1

I want to parse a xml file and save it as a txt file.

My XML-File looks like follows:

I am just interested in the attribute class inside INSTANCE

<ADOXML adoversion="Version 5.1" username="Admin" database="adoxxdb" time="09:49" date="18.09.2019" version="3.1">
   <MODELS>
      <MODEL version="" applib="ADOxx 1.5 Dynamic Experimentation Library" libtype="bp" modeltype="DSML4VPL" name="DSML4VPL - new (2)" id="mod.29201">
      <INSTANCE name="Online entry point-42200" id="obj.42200" class="Online entry point">
          <ATTRIBUTE name="Position" type="STRING">NODE x:2cm y:4cm index:1</ATTRIBUTE>
          <ATTRIBUTE name="External tool coupling" type="STRING"/>
      </INSTANCE>
     <INSTANCE name="Interact-42206" id="obj.42206" class="**Interact**">
          <ATTRIBUTE name="Position" type="STRING">NODE x:7.5cm y:4cm index:2</ATTRIBUTE>
          <ATTRIBUTE name="External tool coupling" type="STRING"/>
          <ATTRIBUTE name="Comment" type="STRING"/>
          <ATTRIBUTE name="Description" type="STRING"/>
          <ATTRIBUTE name="Open Questions" type="STRING"/>
      </INSTANCE>
     <INSTANCE name="Select-42210" id="obj.42210" class="**Select**">
      <ATTRIBUTE name="Position" type="STRING">NODE x:12.5cm y:4cm index:4</ATTRIBUTE>
          <ATTRIBUTE name="External tool coupling" type="STRING"/>
          <ATTRIBUTE name="Comment" type="STRING"/>
          <ATTRIBUTE name="Description" type="STRING"/>
          <ATTRIBUTE name="Open questions" type="STRING"/>
    </INSTANCE>


    </MODEL>
  </MODELS>
</ADOXML>

I just want to write every class like "Online entry point" or "Interact" inside a txt.file

The output should just look like

Klassen
Online entry point
Interact
Select

My code looks like follows:

import xml.etree.ElementTree as ET
tree=ET.parse("test1.xml")
root=tree.getroot()    
with open("file3.txt","w")as f:
        f.write("Class\n")
    for xclass in root.findall("MODEL"):
        Klasse=xclass.find("INSTANCE").get("class")
        line_to_write=Klasse
        with open("file3.txt","a") as f:
            f.write(line_to_write)

However, I do not now what I am making wrong, there is no error message, just a txt.file with Class in it.

mzjn
  • 48,958
  • 13
  • 128
  • 248
3razOr1993
  • 59
  • 4

3 Answers3

1

The problem is that findall only searches the immediate descendants of an element if it is given a tag name : ElementTree findall() returning empty list.

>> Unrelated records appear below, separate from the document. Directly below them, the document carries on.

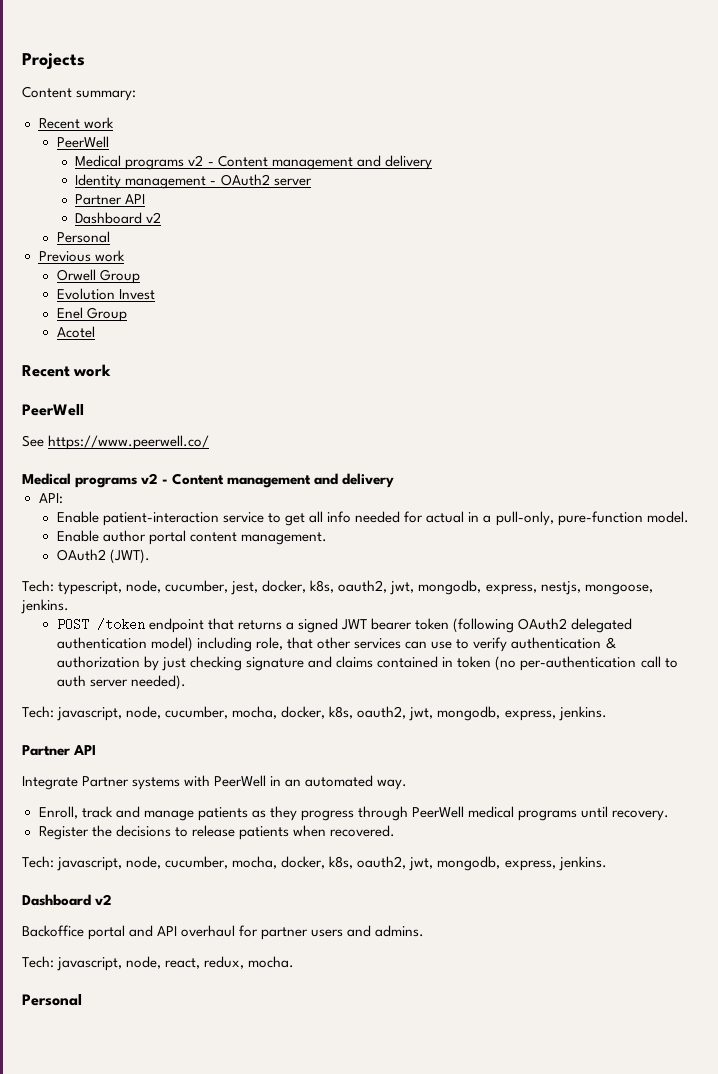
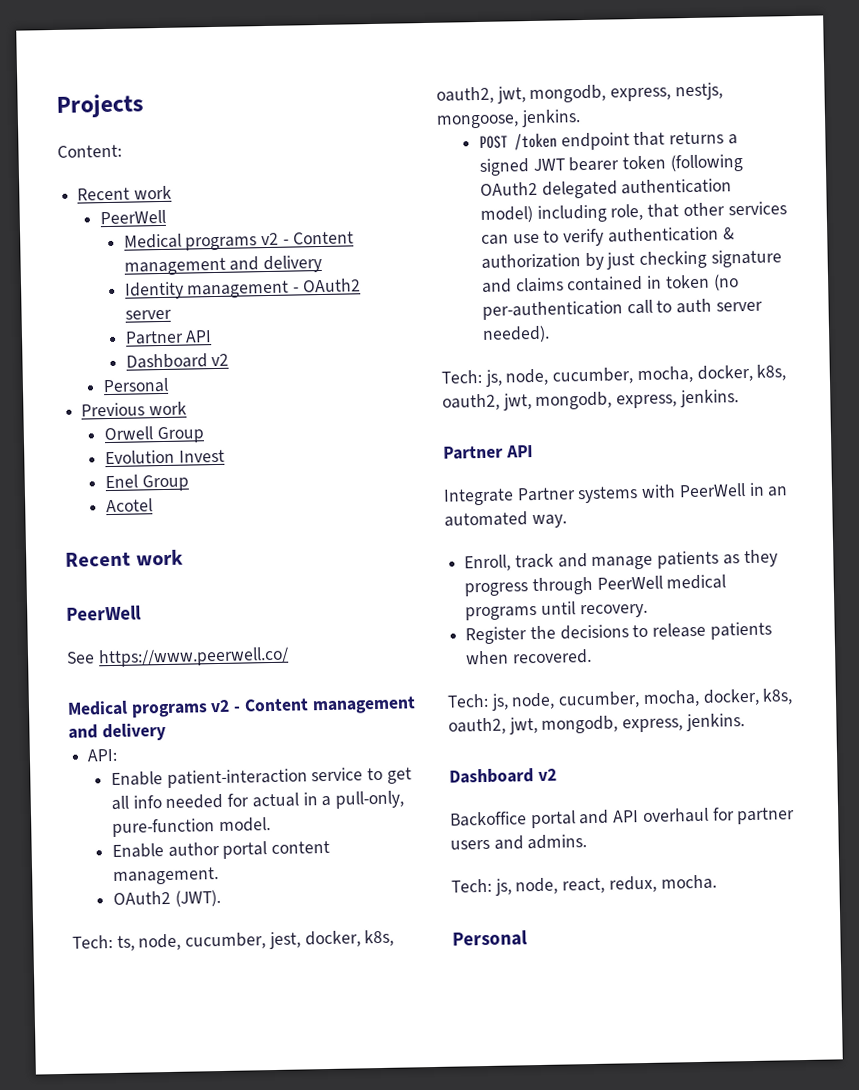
[22,86,137,101] Content summary: -> [57,144,122,158] Content:
[58,581,123,595] typescript, -> [116,935,135,951] ts,
[57,707,123,721] javascript, -> [484,369,503,387] js,
[57,857,123,871] javascript, -> [490,693,509,711] js,
[57,957,123,971] javascript, -> [494,878,512,896] js,

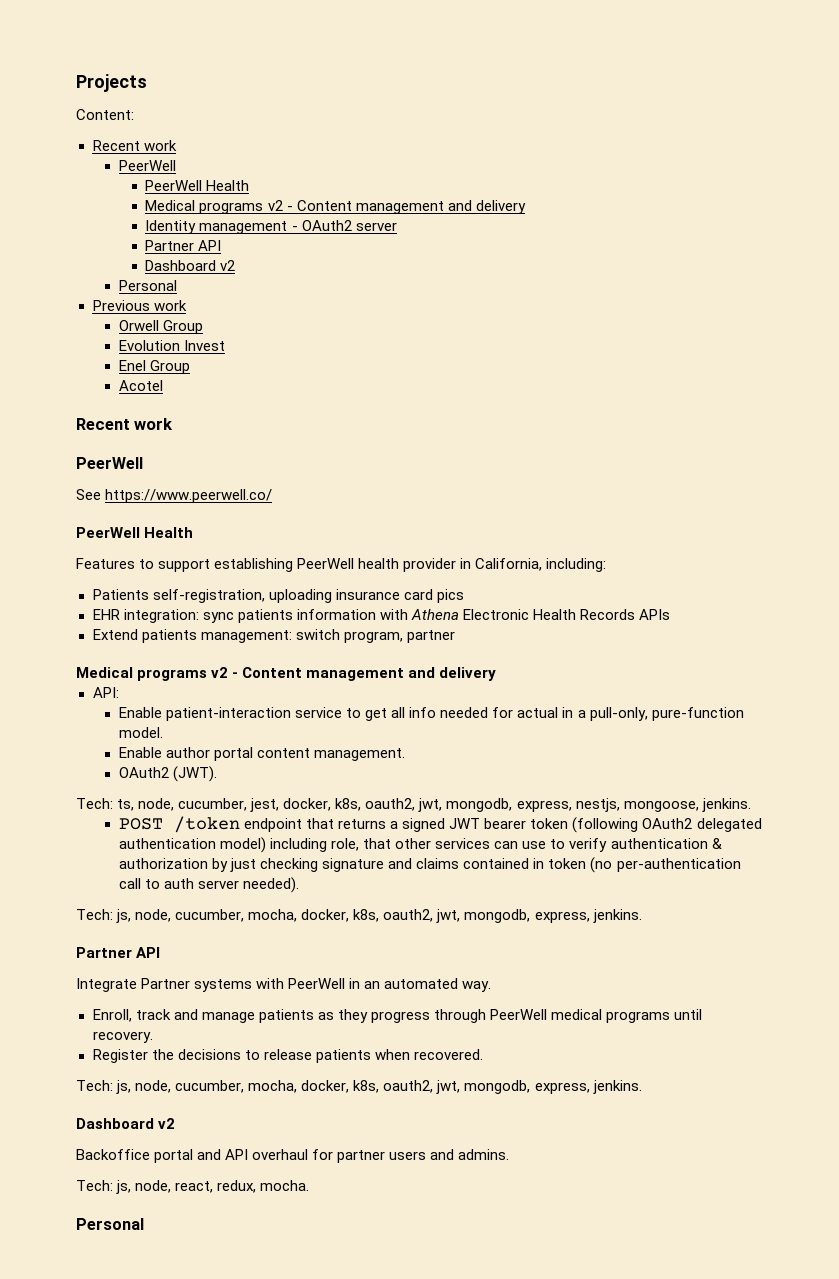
(167, 217) none -> [145,180,250,191] // PeerWell Health
(289, 657) none -> [76,527,194,538] [76,558,607,572] [92,589,464,603] [92,609,670,623] [92,629,455,643] // PeerWell Health // Features to support establishing PeerWell health provider in California, including: // Patients self-registration, uploading insurance card pics // EHR integration: sync patients information with Athena Electronic Health Records APIs // Extend patients management: switch program, partner

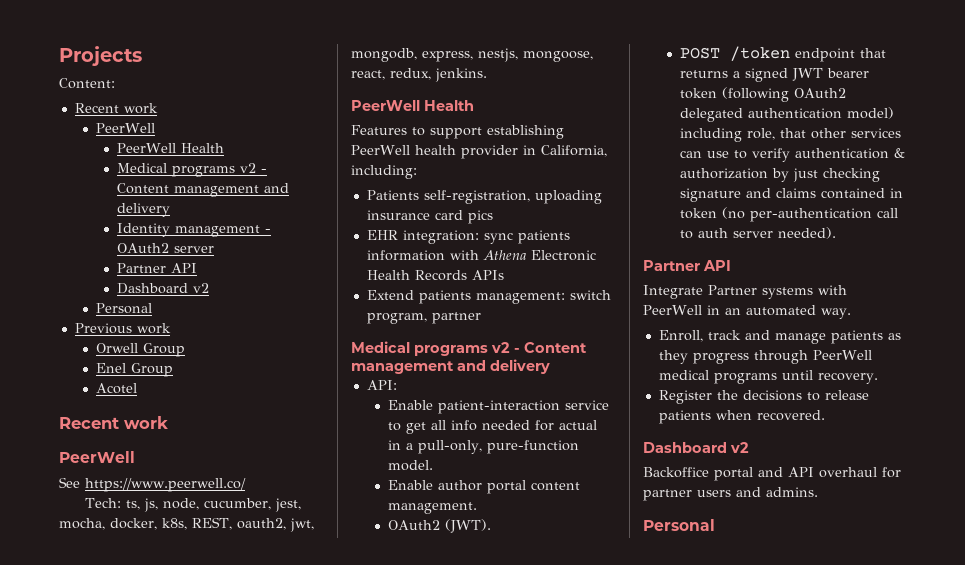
[118,340,226,351] // Evolution Invest -> (185, 350) none
(273, 496) none -> [84,498,301,512] [59,517,314,532] [351,48,593,62] [351,68,487,82] // Tech: ts, js, node, cucumber, jest, mocha, docker, k8s, REST, oauth2, jwt, mongodb, express, nestjs, mongoose, react, redux, jenkins.
[76,798,751,812] // Tech: ts, node, cucumber, jest, docker, k8s, oauth2, jwt, mongodb, express, nestjs, mongoose, jenkins. -> (491, 526) none
[76,909,642,923] // Tech: js, node, cucumber, mocha, docker, k8s, oauth2, jwt, mongodb, express, jenkins. -> (836, 233) none
[76,1080,642,1094] // Tech: js, node, cucumber, mocha, docker, k8s, oauth2, jwt, mongodb, express, jenkins. -> (825, 415) none
[76,1180,310,1194] // Tech: js, node, react, redux, mocha. -> (818, 492) none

You can simply go through all elements tags and select the attibutes you're looking for.

import xml.etree.ElementTree as ET
tree=ET.parse("test1.xml")
root=tree.getroot() 

# Get "class" attribute of "INSTANCE" tags.
line_to_write = []
for xclass in root.iter("INSTANCE"):
    line_to_write.append(xclass.get("class"))

# Writing to a file with space as delimiter
with open("file3.txt","w")as f:
    f.write("Class\n")
    f.write(" ".join([str(word) for word in line_to_write]))
1

I think you're close.

A couple of things I'm not sure of...

  • Why iterate over MODEL? Could there be more than one? Should each MODEL be a separate text file?
  • Why are you trying to open the text file a second time?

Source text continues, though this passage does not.